WHAT THE EXERCISE ASKS: Keeping every character as it is, transcribe the entries below.

======== SUPPLIED MATERIAL ========

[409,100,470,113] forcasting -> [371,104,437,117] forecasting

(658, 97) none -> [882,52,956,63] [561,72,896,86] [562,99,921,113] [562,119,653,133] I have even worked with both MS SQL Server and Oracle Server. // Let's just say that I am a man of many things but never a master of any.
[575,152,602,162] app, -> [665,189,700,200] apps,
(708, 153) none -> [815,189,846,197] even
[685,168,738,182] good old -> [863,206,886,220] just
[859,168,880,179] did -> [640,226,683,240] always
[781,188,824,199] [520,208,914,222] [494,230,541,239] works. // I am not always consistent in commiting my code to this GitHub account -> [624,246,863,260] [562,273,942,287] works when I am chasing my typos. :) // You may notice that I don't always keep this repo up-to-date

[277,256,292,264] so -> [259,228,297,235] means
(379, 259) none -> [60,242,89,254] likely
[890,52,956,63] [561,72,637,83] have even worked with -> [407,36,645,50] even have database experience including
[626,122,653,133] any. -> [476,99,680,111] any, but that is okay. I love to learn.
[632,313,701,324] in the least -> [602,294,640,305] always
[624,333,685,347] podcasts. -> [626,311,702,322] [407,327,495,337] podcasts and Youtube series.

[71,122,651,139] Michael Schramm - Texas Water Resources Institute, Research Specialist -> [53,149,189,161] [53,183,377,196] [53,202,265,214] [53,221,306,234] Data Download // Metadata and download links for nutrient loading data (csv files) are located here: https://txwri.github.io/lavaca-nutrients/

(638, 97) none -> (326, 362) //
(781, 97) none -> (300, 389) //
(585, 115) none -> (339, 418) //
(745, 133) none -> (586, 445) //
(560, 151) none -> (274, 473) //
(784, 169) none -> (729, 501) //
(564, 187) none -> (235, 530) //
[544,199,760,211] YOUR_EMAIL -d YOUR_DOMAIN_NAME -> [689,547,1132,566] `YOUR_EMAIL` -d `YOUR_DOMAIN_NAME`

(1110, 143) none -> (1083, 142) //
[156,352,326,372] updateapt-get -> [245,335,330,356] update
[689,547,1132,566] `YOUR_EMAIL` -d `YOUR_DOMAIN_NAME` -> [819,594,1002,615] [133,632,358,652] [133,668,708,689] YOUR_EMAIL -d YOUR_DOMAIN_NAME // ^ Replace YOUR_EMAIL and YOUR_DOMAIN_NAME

========

SOLUTION TO THIS TASK:
[409,100,470,113] forcasting -> [371,104,437,117] forecasting

(658, 97) none -> [882,52,956,63] [561,72,896,86] [562,99,921,113] [562,119,653,133] I have even worked with both MS SQL Server and Oracle Server. // Let's just say that I am a man of many things but never a master of any.
[575,152,602,162] app, -> [665,189,700,200] apps,
(708, 153) none -> [815,189,846,197] even
[685,168,738,182] good old -> [863,206,886,220] just
[859,168,880,179] did -> [640,226,683,240] always
[781,188,824,199] [520,208,914,222] [494,230,541,239] works. // I am not always consistent in commiting my code to this GitHub account -> [624,246,863,260] [562,273,942,287] works when I am chasing my typos. :) // You may notice that I don't always keep this repo up-to-date

[277,256,292,264] so -> [259,228,297,235] means
(379, 259) none -> [60,242,89,254] likely
[890,52,956,63] [561,72,637,83] have even worked with -> [407,36,645,50] even have database experience including
[626,122,653,133] any. -> [476,99,680,111] any, but that is okay. I love to learn.
[632,313,701,324] in the least -> [602,294,640,305] always
[624,333,685,347] podcasts. -> [626,311,702,322] [407,327,495,337] podcasts and Youtube series.

[71,122,651,139] Michael Schramm - Texas Water Resources Institute, Research Specialist -> [53,149,189,161] [53,183,377,196] [53,202,265,214] [53,221,306,234] Data Download // Metadata and download links for nutrient loading data (csv files) are located here: https://txwri.github.io/lavaca-nutrients/

(638, 97) none -> (326, 362) //
(781, 97) none -> (300, 389) //
(585, 115) none -> (339, 418) //
(745, 133) none -> (586, 445) //
(560, 151) none -> (274, 473) //
(784, 169) none -> (729, 501) //
(564, 187) none -> (235, 530) //
[544,199,760,211] YOUR_EMAIL -d YOUR_DOMAIN_NAME -> [689,547,1132,566] `YOUR_EMAIL` -d `YOUR_DOMAIN_NAME`

(1110, 143) none -> (1083, 142) //
[156,352,326,372] updateapt-get -> [245,335,330,356] update
[689,547,1132,566] `YOUR_EMAIL` -d `YOUR_DOMAIN_NAME` -> [819,594,1002,615] [133,632,358,652] [133,668,708,689] YOUR_EMAIL -d YOUR_DOMAIN_NAME // ^ Replace YOUR_EMAIL and YOUR_DOMAIN_NAME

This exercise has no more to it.